- TASK INSTRUCTIONS
Exactly as written, return the entries below, minus any pictures.

= Beginning of Section =

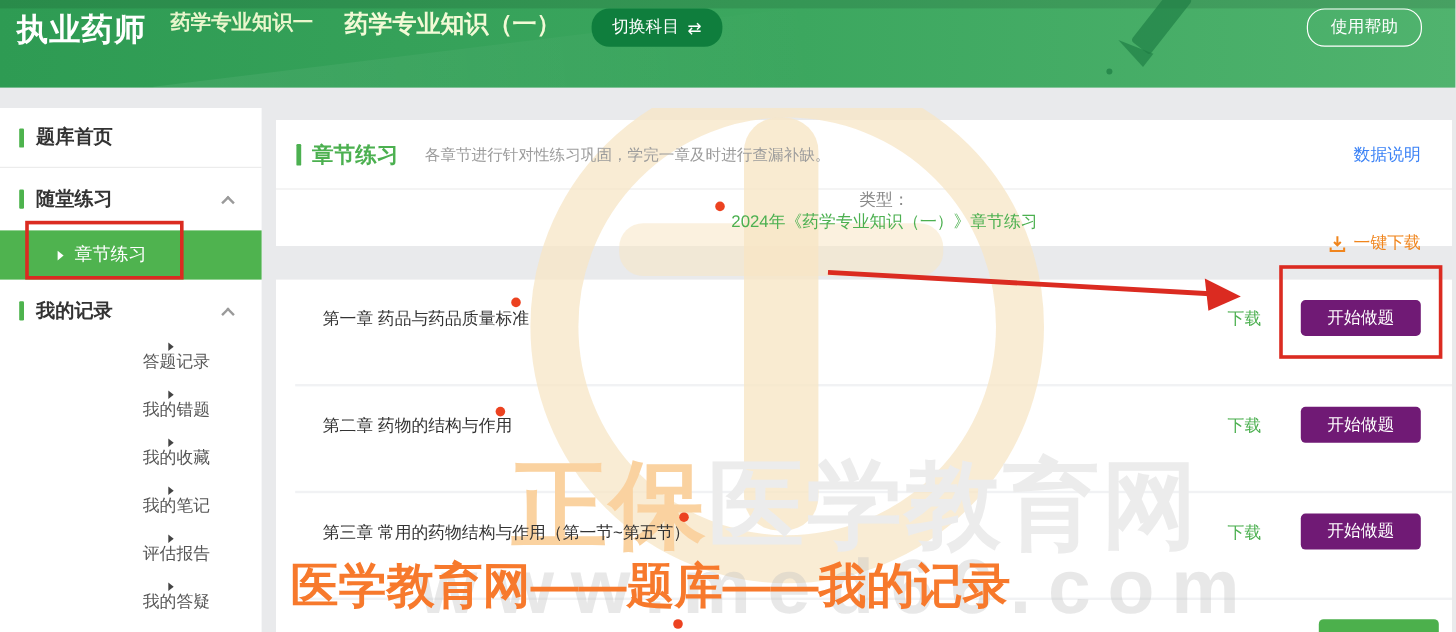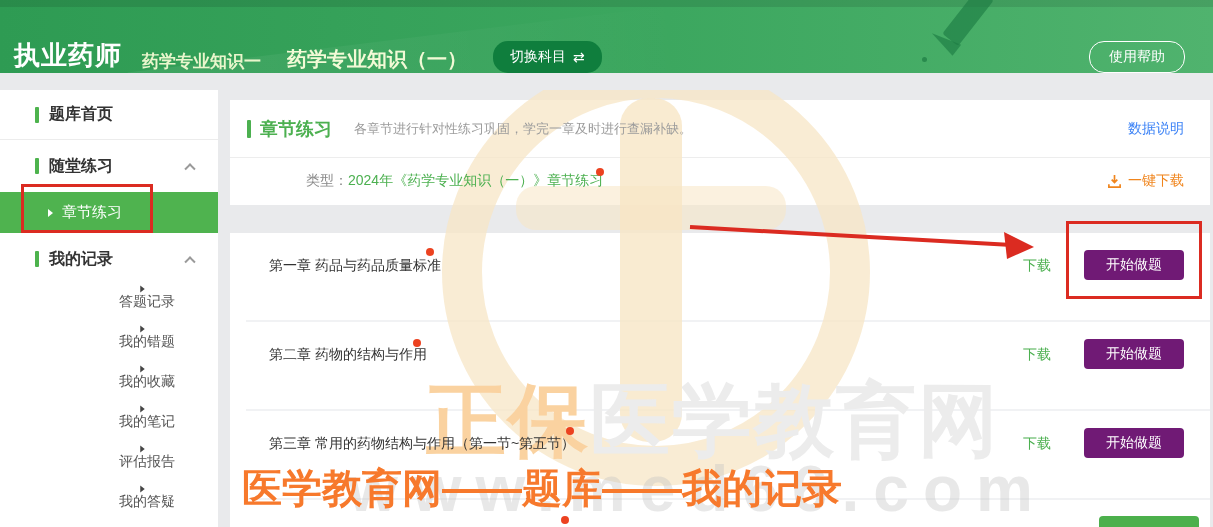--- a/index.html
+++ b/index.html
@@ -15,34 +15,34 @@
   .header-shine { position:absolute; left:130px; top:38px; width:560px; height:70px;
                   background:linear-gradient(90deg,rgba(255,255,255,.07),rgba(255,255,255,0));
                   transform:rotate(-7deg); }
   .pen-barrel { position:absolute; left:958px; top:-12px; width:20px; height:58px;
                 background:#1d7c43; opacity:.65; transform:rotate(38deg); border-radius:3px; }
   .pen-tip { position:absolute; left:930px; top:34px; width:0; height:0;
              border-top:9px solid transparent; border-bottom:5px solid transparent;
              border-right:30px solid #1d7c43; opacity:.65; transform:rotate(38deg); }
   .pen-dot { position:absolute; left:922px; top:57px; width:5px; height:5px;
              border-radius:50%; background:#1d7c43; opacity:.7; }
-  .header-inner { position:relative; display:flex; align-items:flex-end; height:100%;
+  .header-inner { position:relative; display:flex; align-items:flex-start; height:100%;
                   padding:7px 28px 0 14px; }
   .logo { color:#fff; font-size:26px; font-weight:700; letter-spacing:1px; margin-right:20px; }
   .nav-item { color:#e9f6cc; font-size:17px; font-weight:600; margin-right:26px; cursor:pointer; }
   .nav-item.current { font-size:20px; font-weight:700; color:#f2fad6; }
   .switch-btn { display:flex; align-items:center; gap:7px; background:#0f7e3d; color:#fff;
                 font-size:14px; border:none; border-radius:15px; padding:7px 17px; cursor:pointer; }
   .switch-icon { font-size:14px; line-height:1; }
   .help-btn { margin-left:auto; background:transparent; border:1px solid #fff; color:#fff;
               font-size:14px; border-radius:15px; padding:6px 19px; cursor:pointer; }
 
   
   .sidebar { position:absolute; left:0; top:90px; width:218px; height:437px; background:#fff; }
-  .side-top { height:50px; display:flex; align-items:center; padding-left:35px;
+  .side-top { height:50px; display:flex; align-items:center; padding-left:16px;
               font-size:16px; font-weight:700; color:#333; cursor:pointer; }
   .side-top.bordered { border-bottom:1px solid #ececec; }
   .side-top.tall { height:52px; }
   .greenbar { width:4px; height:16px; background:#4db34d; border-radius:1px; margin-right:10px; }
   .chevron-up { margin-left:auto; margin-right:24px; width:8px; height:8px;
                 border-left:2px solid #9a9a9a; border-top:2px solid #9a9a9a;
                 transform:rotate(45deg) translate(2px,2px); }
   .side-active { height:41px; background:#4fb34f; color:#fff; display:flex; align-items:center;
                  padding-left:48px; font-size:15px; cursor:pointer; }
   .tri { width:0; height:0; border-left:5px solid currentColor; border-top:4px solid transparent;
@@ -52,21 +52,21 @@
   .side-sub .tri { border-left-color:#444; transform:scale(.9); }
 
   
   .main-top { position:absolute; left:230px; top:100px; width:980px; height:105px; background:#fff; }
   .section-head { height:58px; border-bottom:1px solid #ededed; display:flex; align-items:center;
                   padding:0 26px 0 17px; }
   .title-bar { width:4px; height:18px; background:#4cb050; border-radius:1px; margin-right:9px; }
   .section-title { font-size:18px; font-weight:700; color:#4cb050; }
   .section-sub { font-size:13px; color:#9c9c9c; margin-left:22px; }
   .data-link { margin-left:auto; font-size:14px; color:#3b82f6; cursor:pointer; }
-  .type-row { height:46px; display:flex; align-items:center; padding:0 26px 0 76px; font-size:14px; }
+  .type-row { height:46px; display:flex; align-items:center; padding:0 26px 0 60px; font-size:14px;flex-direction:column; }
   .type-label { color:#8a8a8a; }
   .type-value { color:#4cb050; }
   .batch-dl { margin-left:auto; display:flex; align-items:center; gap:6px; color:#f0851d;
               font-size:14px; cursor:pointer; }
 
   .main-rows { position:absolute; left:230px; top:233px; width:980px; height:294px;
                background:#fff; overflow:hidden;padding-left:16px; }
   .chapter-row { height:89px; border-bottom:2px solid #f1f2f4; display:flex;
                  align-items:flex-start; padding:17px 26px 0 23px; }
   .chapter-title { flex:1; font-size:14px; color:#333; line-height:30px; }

= End of Section =

- SOLUTION
--- a/index.html
+++ b/index.html
@@ -15,34 +15,34 @@
   .header-shine { position:absolute; left:130px; top:38px; width:560px; height:70px;
                   background:linear-gradient(90deg,rgba(255,255,255,.07),rgba(255,255,255,0));
                   transform:rotate(-7deg); }
   .pen-barrel { position:absolute; left:958px; top:-12px; width:20px; height:58px;
                 background:#1d7c43; opacity:.65; transform:rotate(38deg); border-radius:3px; }
   .pen-tip { position:absolute; left:930px; top:34px; width:0; height:0;
              border-top:9px solid transparent; border-bottom:5px solid transparent;
              border-right:30px solid #1d7c43; opacity:.65; transform:rotate(38deg); }
   .pen-dot { position:absolute; left:922px; top:57px; width:5px; height:5px;
              border-radius:50%; background:#1d7c43; opacity:.7; }
-  .header-inner { position:relative; display:flex; align-items:flex-end; height:100%;
+  .header-inner { position:relative; display:flex; align-items:flex-start; height:100%;
                   padding:7px 28px 0 14px; }
   .logo { color:#fff; font-size:26px; font-weight:700; letter-spacing:1px; margin-right:20px; }
   .nav-item { color:#e9f6cc; font-size:17px; font-weight:600; margin-right:26px; cursor:pointer; }
   .nav-item.current { font-size:20px; font-weight:700; color:#f2fad6; }
   .switch-btn { display:flex; align-items:center; gap:7px; background:#0f7e3d; color:#fff;
                 font-size:14px; border:none; border-radius:15px; padding:7px 17px; cursor:pointer; }
   .switch-icon { font-size:14px; line-height:1; }
   .help-btn { margin-left:auto; background:transparent; border:1px solid #fff; color:#fff;
               font-size:14px; border-radius:15px; padding:6px 19px; cursor:pointer; }
 
   
   .sidebar { position:absolute; left:0; top:90px; width:218px; height:437px; background:#fff; }
-  .side-top { height:50px; display:flex; align-items:center; padding-left:35px;
+  .side-top { height:50px; display:flex; align-items:center; padding-left:16px;
               font-size:16px; font-weight:700; color:#333; cursor:pointer; }
   .side-top.bordered { border-bottom:1px solid #ececec; }
   .side-top.tall { height:52px; }
   .greenbar { width:4px; height:16px; background:#4db34d; border-radius:1px; margin-right:10px; }
   .chevron-up { margin-left:auto; margin-right:24px; width:8px; height:8px;
                 border-left:2px solid #9a9a9a; border-top:2px solid #9a9a9a;
                 transform:rotate(45deg) translate(2px,2px); }
   .side-active { height:41px; background:#4fb34f; color:#fff; display:flex; align-items:center;
                  padding-left:48px; font-size:15px; cursor:pointer; }
   .tri { width:0; height:0; border-left:5px solid currentColor; border-top:4px solid transparent;
@@ -52,21 +52,21 @@
   .side-sub .tri { border-left-color:#444; transform:scale(.9); }
 
   
   .main-top { position:absolute; left:230px; top:100px; width:980px; height:105px; background:#fff; }
   .section-head { height:58px; border-bottom:1px solid #ededed; display:flex; align-items:center;
                   padding:0 26px 0 17px; }
   .title-bar { width:4px; height:18px; background:#4cb050; border-radius:1px; margin-right:9px; }
   .section-title { font-size:18px; font-weight:700; color:#4cb050; }
   .section-sub { font-size:13px; color:#9c9c9c; margin-left:22px; }
   .data-link { margin-left:auto; font-size:14px; color:#3b82f6; cursor:pointer; }
-  .type-row { height:46px; display:flex; align-items:center; padding:0 26px 0 76px; font-size:14px; }
+  .type-row { height:46px; display:flex; align-items:center; padding:0 26px 0 60px; font-size:14px;flex-direction:column; }
   .type-label { color:#8a8a8a; }
   .type-value { color:#4cb050; }
   .batch-dl { margin-left:auto; display:flex; align-items:center; gap:6px; color:#f0851d;
               font-size:14px; cursor:pointer; }
 
   .main-rows { position:absolute; left:230px; top:233px; width:980px; height:294px;
                background:#fff; overflow:hidden;padding-left:16px; }
   .chapter-row { height:89px; border-bottom:2px solid #f1f2f4; display:flex;
                  align-items:flex-start; padding:17px 26px 0 23px; }
   .chapter-title { flex:1; font-size:14px; color:#333; line-height:30px; }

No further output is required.